All of lore.kernel.org
 help / color / mirror / Atom feed
From: David Hildenbrand <david@redhat.com>
To: "Michael S. Tsirkin" <mst@redhat.com>
Cc: Peter Maydell <peter.maydell@linaro.org>,
	Markus Armbruster <armbru@redhat.com>,
	qemu-devel@nongnu.org,
	"Dr. David Alan Gilbert" <dgilbert@redhat.com>,
	Igor Mammedov <imammedo@redhat.com>
Subject: Re: [PULL 13/41] virtio-mem: Paravirtualized memory hot(un)plug
Date: Fri, 3 Jul 2020 12:24:06 +0200	[thread overview]
Message-ID: <c7fdc0ec-c5df-7712-287c-86c8d022cbc0@redhat.com> (raw)

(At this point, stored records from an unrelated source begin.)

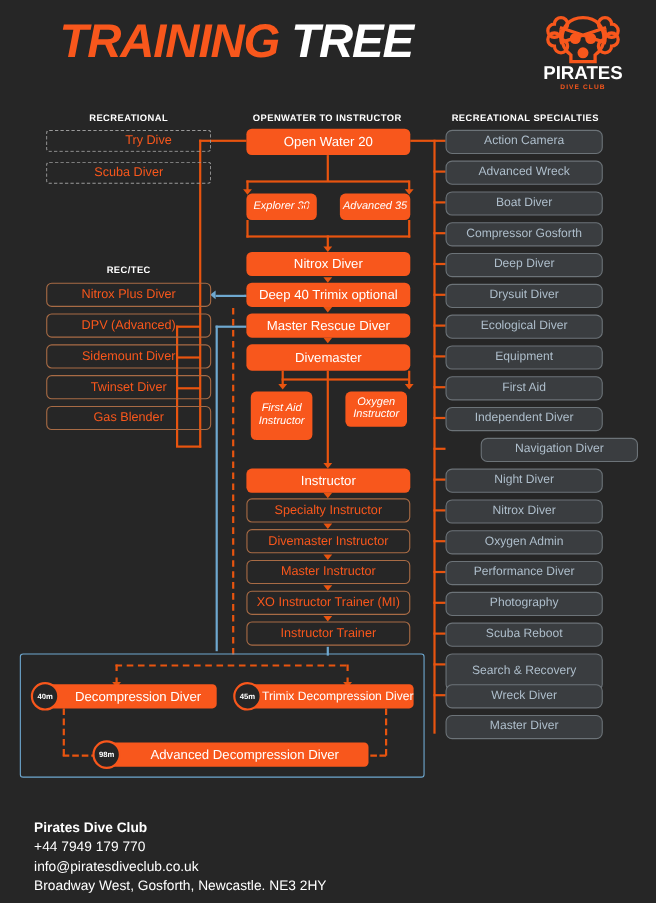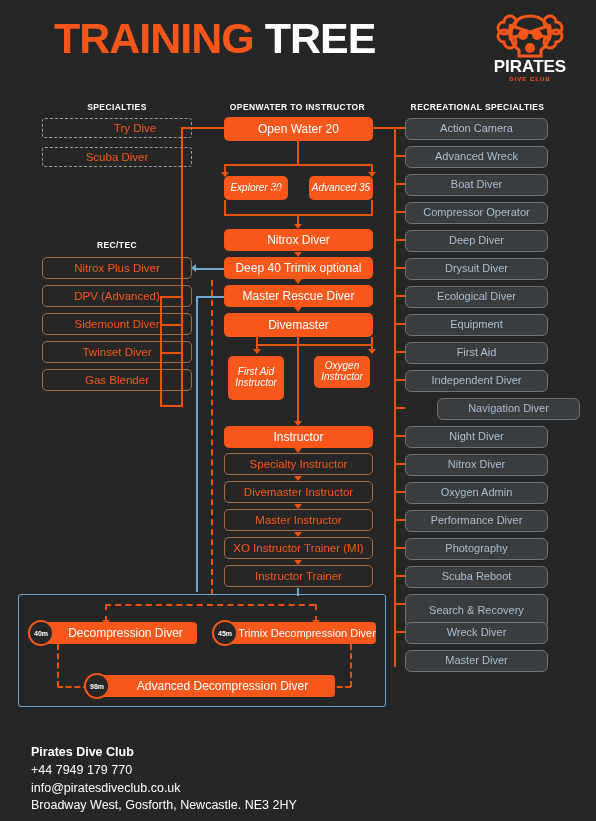"TRAINING TREE" .title { font-style: none -> italic }
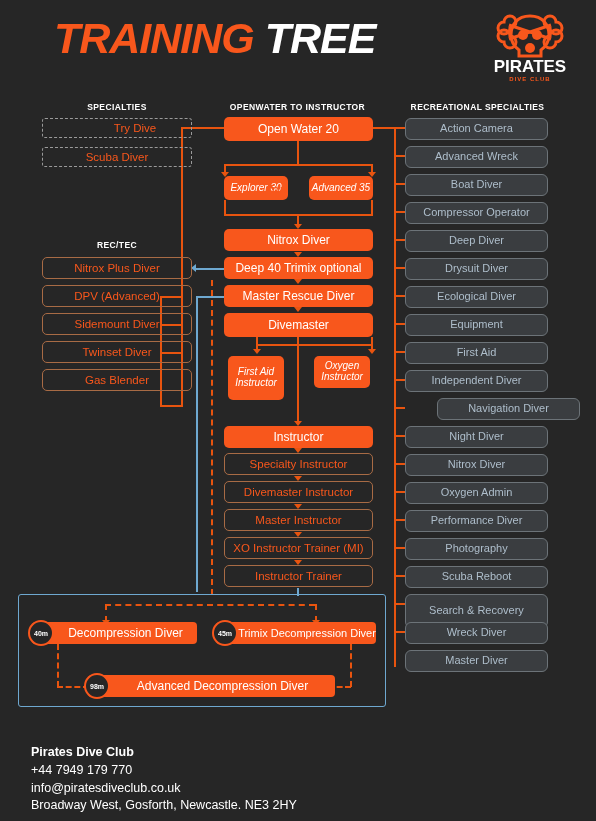"SPECIALTIES" div.colhead { text: SPECIALTIES -> RECREATIONAL }
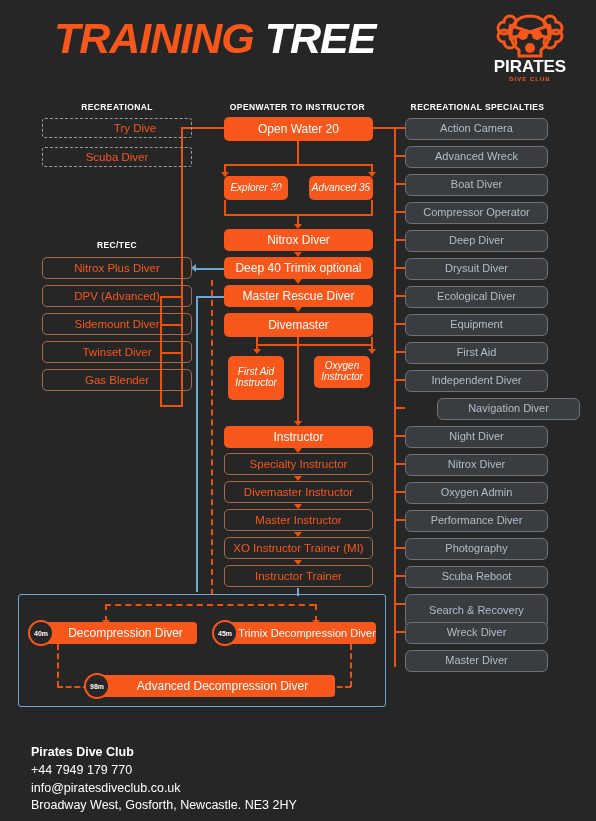"Compressor Operator" span { text: Operator -> Gosforth }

In-Reply-To: <20200703062243-mutt-send-email-mst@kernel.org>

On 03.07.20 12:23, Michael S. Tsirkin wrote:
> On Fri, Jul 03, 2020 at 11:18:42AM +0200, David Hildenbrand wrote:
>> On 03.07.20 11:04, Michael S. Tsirkin wrote:
>>> From: David Hildenbrand <david@redhat.com>
>>>
>>> This is the very basic/initial version of virtio-mem. An introduction to
>>> virtio-mem can be found in the Linux kernel driver [1]. While it can be
>>> used in the current state for hotplug of a smaller amount of memory, it
>>> will heavily benefit from resizeable memory regions in the future.
>>>
>>> Each virtio-mem device manages a memory region (provided via a memory
>>> backend). After requested by the hypervisor ("requested-size"), the
>>> guest can try to plug/unplug blocks of memory within that region, in order
>>> to reach the requested size. Initially, and after a reboot, all memory is
>>> unplugged (except in special cases - reboot during postcopy).
>>>
>>> The guest may only try to plug/unplug blocks of memory within the usable
>>> region size. The usable region size is a little bigger than the
>>> requested size, to give the device driver some flexibility. The usable
>>> region size will only grow, except on reboots or when all memory is
>>> requested to get unplugged. The guest can never plug more memory than
>>> requested. Unplugged memory will get zapped/discarded, similar to in a
>>> balloon device.
>>>
>>> The block size is variable, however, it is always chosen in a way such that
>>> THP splits are avoided (e.g., 2MB). The state of each block
>>> (plugged/unplugged) is tracked in a bitmap.
>>>
>>> As virtio-mem devices (e.g., virtio-mem-pci) will be memory devices, we now
>>> expose "VirtioMEMDeviceInfo" via "query-memory-devices".
>>>
>>> --------------------------------------------------------------------------
>>>
>>> There are two important follow-up items that are in the works:
>>> 1. Resizeable memory regions: Use resizeable allocations/RAM blocks to
>>>    grow/shrink along with the usable region size. This avoids creating
>>>    initially very big VMAs, RAM blocks, and KVM slots.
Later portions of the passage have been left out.